Liseyi bitirdikten sonra İslami dava ile tanıştım. Bununla beraber sosyal hayatımda akraba çevremdende sık sık duyuyordum "ameller niyetlere göredir" cümlesini. Nihayetinde insanların bu Hadis-i şerifi yaptıkları nahoş amellerini meşrulaştırma için kullandıklarına kanaat ettim. Hadisin; aslını, ne zaman, niçin söylendiğini, muhaddislerin bu hadis hakkındaki tevilini araştırmaya başladım. Ve anladım ki; Yapılan nahoş amelleri meşrulaştırmak için kullanılan bu hadis eksik naklediliyor. Haliyle eksik bilgi eksik ameli berberinde getiriyor.
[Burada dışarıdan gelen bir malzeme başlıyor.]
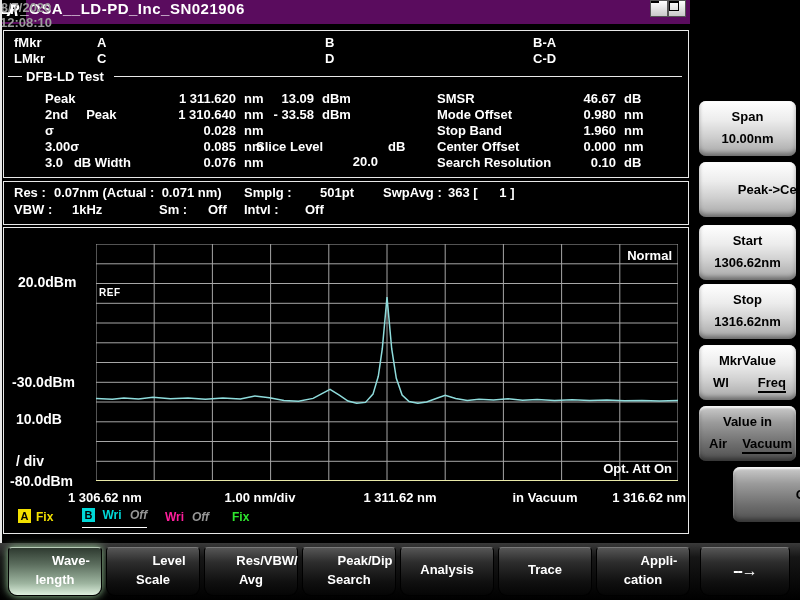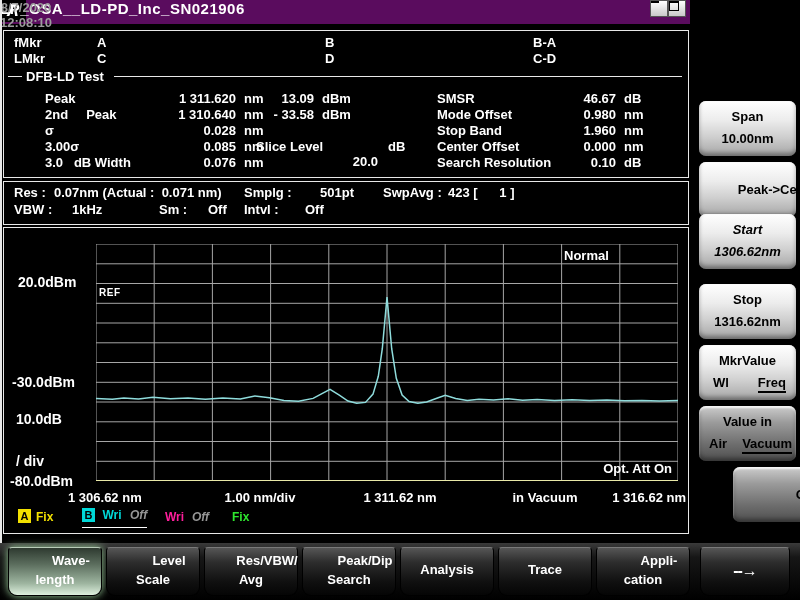"423 [ 1 ]" span.t { text: 423 -> 363 }
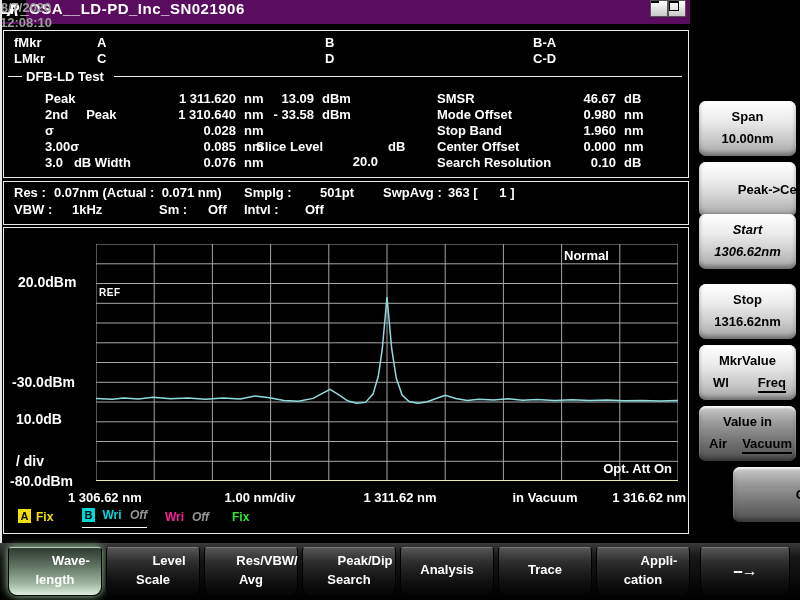"Start" div.sbtn { font-style: italic -> none; top: 214px -> 225px }
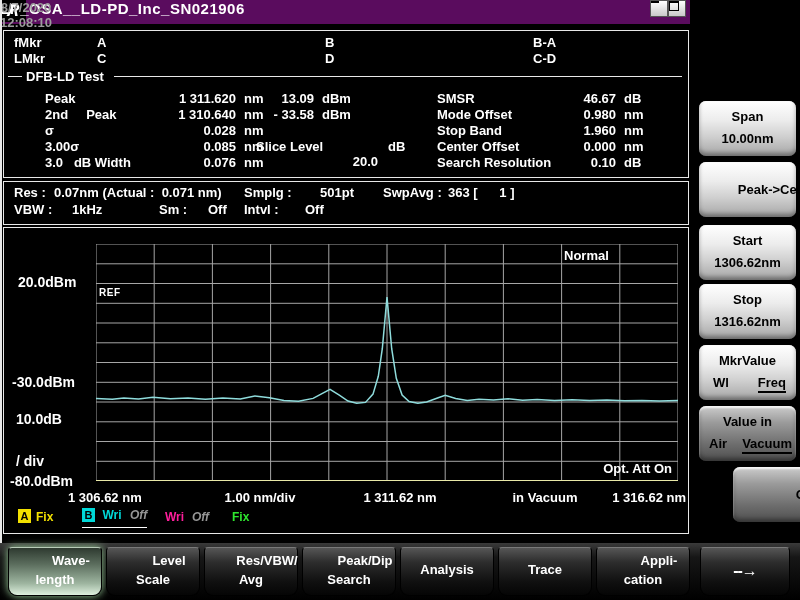"Normal" span.t { text-align: none -> right; width: 128px -> 108px }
Meğer ki "ameller niyetlere göredir" hadisinin devamında farz bir amel olan hicret eyleminden bahsediliyormuş. Nitekim hadis-i şerif, sahabelerle beraber Mekkeden Medineye hicret eden ve bu hicretini Medine de sevdiği bir kızı kendi nikahına almak için yapan bir kişi hakkında varid oluyormuş. Hadis-i şerifte amellerin niyetlere göre olduğu belirtiliyor. Ama malum ki ameller ya hoş olur yada nahoş olur. İşte akla gelebilecek "hangi ameller niyetlere göredir?" sorusuna cevabı hadis-i şerifin devamındaki örnek verilen Allah'ın farz kıldığı hicret eyleminde anlayabiliriz. Hicret Allah'ın farz kıldığı salih ve hoş bir ameldir. Niyet'te, bu gibi hayırlı amellerde aranmalıdır. Nitekim Kuran-ı Kerim'in Maun süresinde de mealen namaz kılanlardan ve namazlarda gösteriş yapanlardan bahsedilmektedir. Sözün özü; niyet salih amelde aranmalıdır. Caiz olmayan bir amelde niyeti ön plana çıkarmak şeriata ve İslam'a aykırıdır. "Şeriat zahire bakar." kaidesi de niyetin ancak salih amelde olacağına işarettir. Diyebilirizki niyet kul ile Allah arasındadır. Bu yüzden Namaz kılan birsinin niyeti hakkında yorum yapmaya hakkımız olmadığı gibi caiz olmayan bir eylemde bulanan kişinin niyeti içinde yorum yapmamalıyız. Namaz kılan için namazını kılmış farzı yerine getirmiştir diyebiliriz. Caiz olmayan bir eylemi yapan kişi içinde yaptığının caiz olmadığını söyleyebiliriz.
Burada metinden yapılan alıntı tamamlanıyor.